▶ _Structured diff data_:
Start of Block

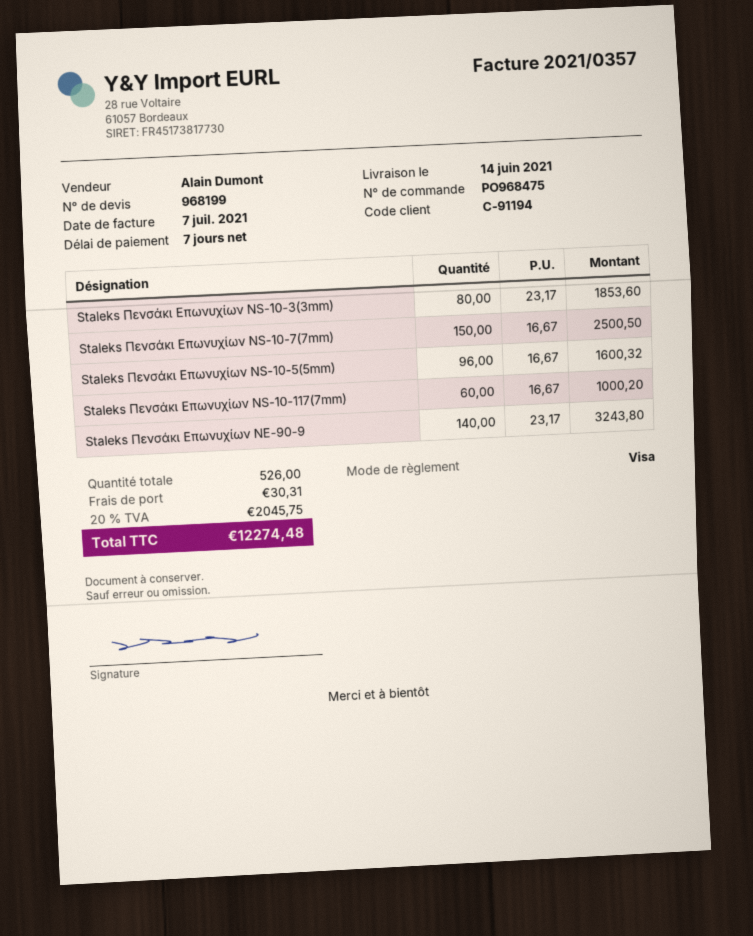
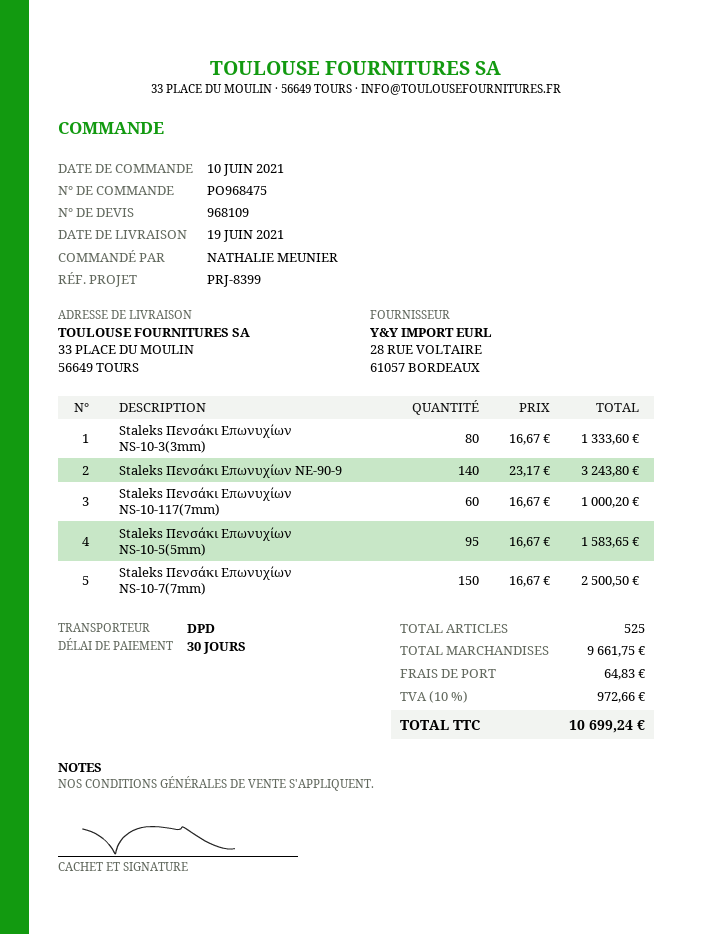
quote number: 968199 -> 968109
delivery date: 2021-06-14 -> 2021-06-19
payment terms: 7 days -> 30 days
Staleks Πενσάκι Επωνυχίων NS-10-3(3mm): 80 x 23.17 = 1853.60 -> 80 x 16.67 = 1333.60
Staleks Πενσάκι Επωνυχίων NS-10-5(5mm): 96 x 16.67 = 1600.32 -> 95 x 16.67 = 1583.65
total quantity: 526 -> 525
shipping: 30.31 -> 64.83
tax: 20% = 2045.75 -> 10% = 972.66
total: 12274.48 -> 10699.24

End of Block

▶ _EXERCISE DESCRIPTION_:
Please output every entry exactly as written, apart from the pictures.

▶ _EXERCISE ANSWER_:
quote number: 968199 -> 968109
delivery date: 2021-06-14 -> 2021-06-19
payment terms: 7 days -> 30 days
Staleks Πενσάκι Επωνυχίων NS-10-3(3mm): 80 x 23.17 = 1853.60 -> 80 x 16.67 = 1333.60
Staleks Πενσάκι Επωνυχίων NS-10-5(5mm): 96 x 16.67 = 1600.32 -> 95 x 16.67 = 1583.65
total quantity: 526 -> 525
shipping: 30.31 -> 64.83
tax: 20% = 2045.75 -> 10% = 972.66
total: 12274.48 -> 10699.24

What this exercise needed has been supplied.